Health Care: All Over But The Secrecy

Barack_Obama_and_Harry_Reid_in_the_Oval_OfficeDavid Lightman and William Douglas of the McClatchy Newspapers syndicate point out that the real action on the health care bill will take place in the murky world of conference committees, which–like many other things on the Hill–don’t really work the way your father’s (or, for that matter, your) American government textbook says they do:

To most Americans, the conference process is an enigma, rarely taught in history or civics lessons.

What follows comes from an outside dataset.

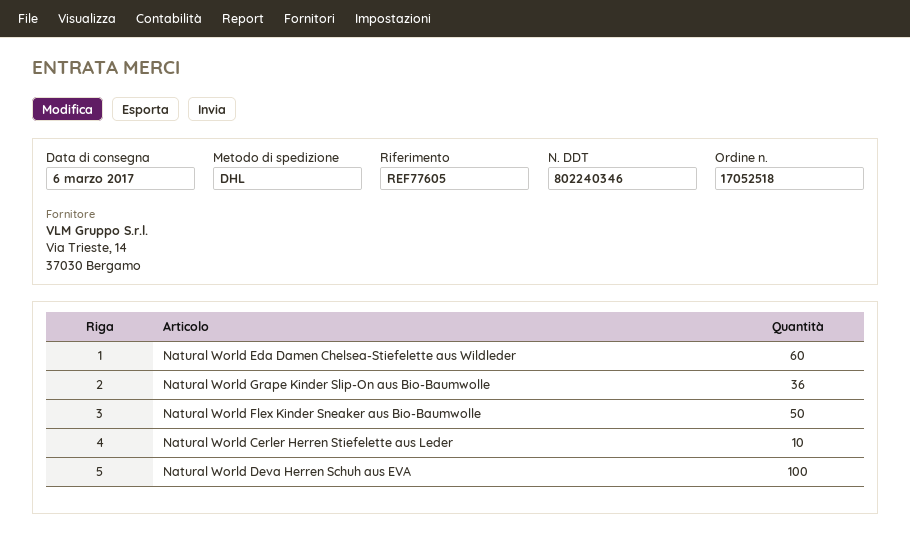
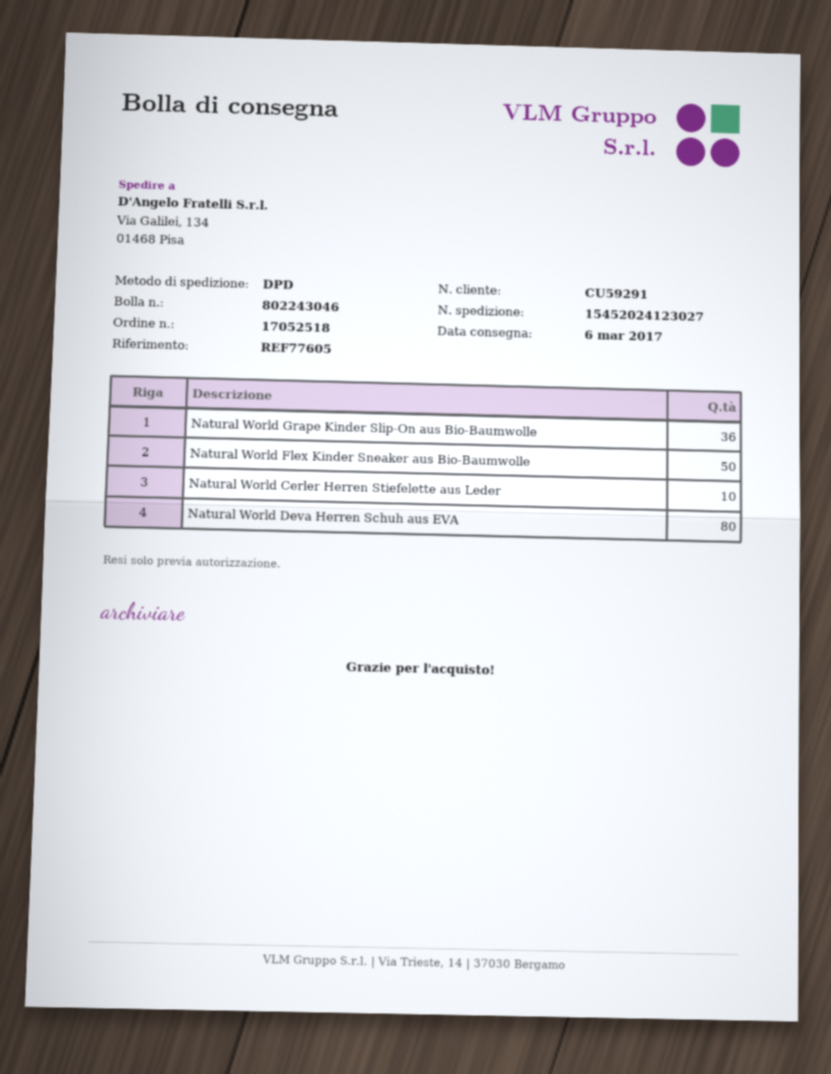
delivery note number: 802240346 -> 802243046
shipping method: DHL -> DPD
Natural World Eda Damen Chelsea-Stiefelette aus Wildleder: 60 -> none
Natural World Deva Herren Schuh aus EVA: 100 -> 80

Even the “School House Rock” classic animated step-by-step primer, “I’m Just a Bill,” skipped over the conference committee’s role.

On Capitol Hill, however, it’s a tradition steeped in late-night, closed-door deals and howls of protest from the frozen-out minority party.

“Probably the best part of the sausage-making process is the least understood and the most important,” said former House Budget Committee Chairman Jim Nussle.

Nussle, an Iowa Republican and a former director of the White House Office of Management and Budget, said it isn’t unusual for a chairman to call one official, open a conference meeting with all Democratic and Republican appointees present and then quickly adjourn the session.

The conference then usually goes behind closed doors, oftentimes without telling the minority conferees — in health care’s case, Republicans — when or where the meetings are being held, Nussle said.

Those commentators on both sides of the political spectrum who have lamented the rise of the “60 vote Senate” (typified today by Democratic-leaning commentators like James Fallows, and of course the president himself as noted by Dodd Harris earlier today; of course, not so long ago a lot of Republicans were making very similar noises) have been strangely silent about the thorough perversion of the lawmaking process in the United States into a system where debate–and even the bills themselves, which can be amended beyond recognition by shadow “task forces” and conference committees that don’t even bother with the pretense of debating the bill in public–has become nothing but kabuki theater until the very end of the process. The more light that is shed on this fundamental change by journalists and academics alike, the better.

FILED UNDER: Congress, Healthcare Policy, Political Theory, , , , ,
Chris Lawrence
About Chris Lawrence
Chris teaches political science at Middle Georgia State University in Macon, Georgia. He has a Ph.D. in political science (with concentrations in American politics and political methodology) from the University of Mississippi. He began writing for OTB in June 2006. Follow him on Twitter @lordsutch.

Comments

  1. steve says:

    Has not this been made more of a problem with the constant usage of the threat of the filibuster? If you have to have 60 votes to get anything through the Senate, you are going to get pretty mangled bills IMHO.

    Steve

  2. It would seem to me that both the increased use of the filibuster and the end-runs around committees (both the standing committees and conferences) are probably related to a common root cause, the increased polarization between (and ideological cohesion within) the two major parties in Washington since the mid-1970s, rather than one causing the other.